Replication of the chimeras and wild-type strains in single-round infections assays. Early (A) and late (B) viral genome replication. Viral genome copy numbers were measured by qPCR and normalized to cell numbers using the c-myc gene to account for differences in efficiency in DNA extractions and between independent experiments (4, 26). Results are expressed as the increase in the log of genome copy equivalents (GCE) between 8 and 10 h p.i. (A) or between 8 and 20 h p.i. (B) (mean + standard deviation [SD] from at least three representative independent experiments). (C) Infectious virus production at 24 h p.i. Supernatant from cells infected with either chimera was titrated by immunofluorescence (IF) (4) and expressed as log FFU/ml (mean + standard error of the mean [SEM]) from at least three representative independent experiments. (D) Infectivity of the virus released at 20 h p.i. Supernatants from infected cells were titrated by IF, and viral genome copy numbers were determined by qPCR. Results are expressed as log GCE/FFU (mean + SD). Means were compared by unpaired two-tailed t test for NADL-2 (*, P < 0.05; **, P < 0.01) and Kresse (°, P < 0.01).

FIG. 3.

Relative replication fitness of the chimeras. (A) The chimeras were cotransfected in pairs in PT cells, and the supernatants were used to reinfect cells for one or two viral passages. PCR of final supernatants (Sn) were analyzed by sequencing (A) to determine dominance. As an example, shown is the amplification of CR2 (c3958a) after cotransfection of chimeras N-K3 and N-K2Rk (P0, sequencing of input DNA for transfection; P1, sequencing of Sn from 1st viral passage; P2, sequencing of Sn from 2nd viral passage). (B) Dominance was also verified by comparing the amount of DNA in Sn at different times posttransfection (P1) and after the first viral passage (P2), in cotransfection with chimeras differing in the origin of Rn (top band) and Rk (bottom band). P1, PCR of Sn from cotransfections with N2 and N-Rk, N2 and K-N3, or K-N3Rn and N-Rk. Lane 1, PCR of input DNA; lane 2, PCR of Sn harvested at 24 h; lane 3, PCR of Sn harvested at 48 h; lane 4, PCR of Sn harvested at 72 h.
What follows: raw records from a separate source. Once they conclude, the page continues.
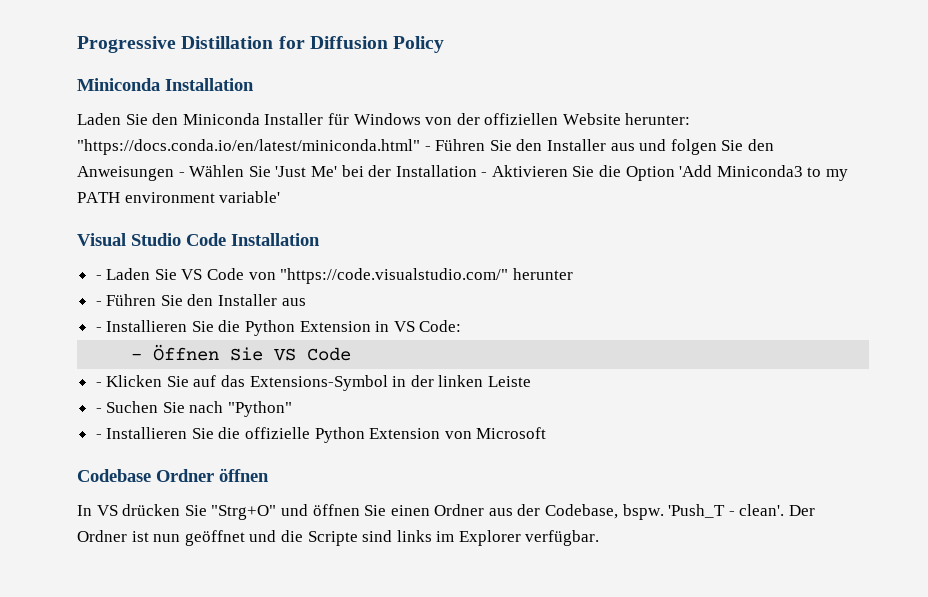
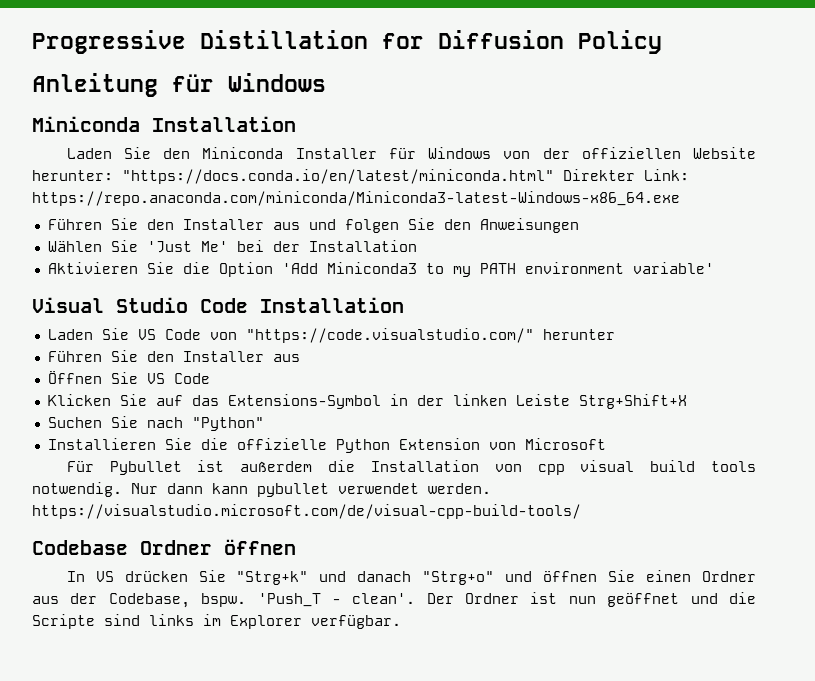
+ Anleitung für Windows
- Laden Sie den Miniconda Installer für Windows von der offiziellen Website herunter: "https://docs.conda.io/en/latest/miniconda.html" - Führen Sie den Installer aus und folgen Sie den Anweisungen - Wählen Sie 'Just Me' bei der Installation - Aktivieren Sie die Option 'Add Miniconda3 to my PATH environment variable'
+ Laden Sie den Miniconda Installer für Windows von der offiziellen Website herunter: "https://docs.conda.io/en/latest/miniconda.html" Direkter Link: https://repo.anaconda.com/miniconda/Miniconda3-latest-Windows-x86_64.exe
+ Führen Sie den Installer aus und folgen Sie den Anweisungen
+ Wählen Sie 'Just Me' bei der Installation
+ Aktivieren Sie die Option 'Add Miniconda3 to my PATH environment variable'
- - Laden Sie VS Code von "https://code.visualstudio.com/" herunter
- - Führen Sie den Installer aus
+ Laden Sie VS Code von "https://code.visualstudio.com/" herunter
+ Führen Sie den Installer aus
- - Installieren Sie die Python Extension in VS Code:
- - Öffnen Sie VS Code
+ Öffnen Sie VS Code
- - Klicken Sie auf das Extensions-Symbol in der linken Leiste
- - Suchen Sie nach "Python"
+ Klicken Sie auf das Extensions-Symbol in der linken Leiste Strg+Shift+X
+ Suchen Sie nach "Python"
- - Installieren Sie die offizielle Python Extension von Microsoft
+ Installieren Sie die offizielle Python Extension von Microsoft
+ Für Pybullet ist außerdem die Installation von cpp visual build tools notwendig. Nur dann kann pybullet verwendet werden. https://visualstudio.microsoft.com/de/visual-cpp-build-tools/
- In VS drücken Sie "Strg+O" und öffnen Sie einen Ordner aus der Codebase, bspw.
+ In VS drücken Sie "Strg+k" und danach "Strg+o" und öffnen Sie einen Ordner aus der Codebase, bspw.

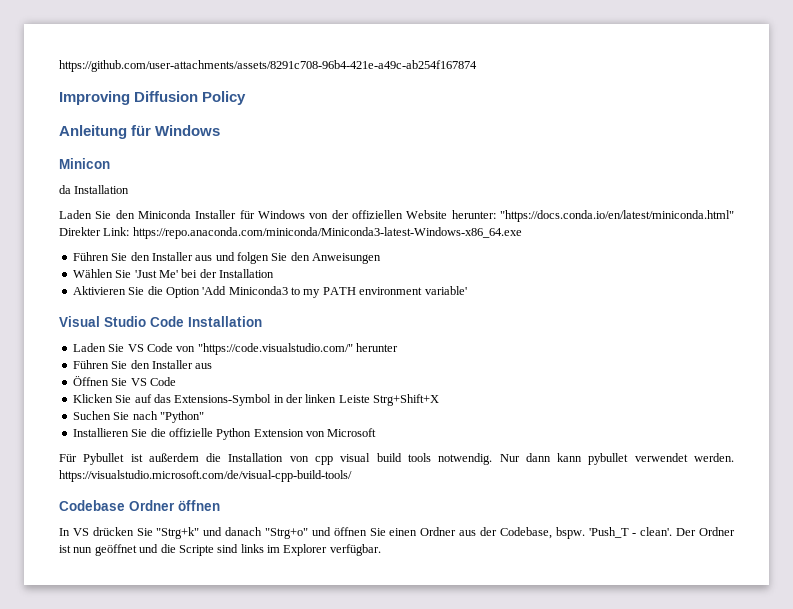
- Progressive Distillation for Diffusion Policy
+ https://github.com/user-attachments/assets/8291c708-96b4-421e-a49c-ab254f167874
+ Improving Diffusion Policy
- Miniconda Installation
+ Minicon
+ da Installation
P2, Sn harvested at 24 h from cotransfections was used to infected fresh cells. Lane 1, PCR of input virus (same as P1, lane 2); lane 2, PCR of Sn harvested at 48 h p.i. from 1st viral passage. Based on the results shown, N2 is dominant over N-Rk, N2 is dominant over K-N3, and N-Rk is dominant over K-N3Rn. (C) Relative replication fitness of each chimera was determined from dominance of each clone in cotransfection and reinfection experiments (120 combinations in total, two rounds of reinfection, in three independent experiments) determined as shown in panels A and B.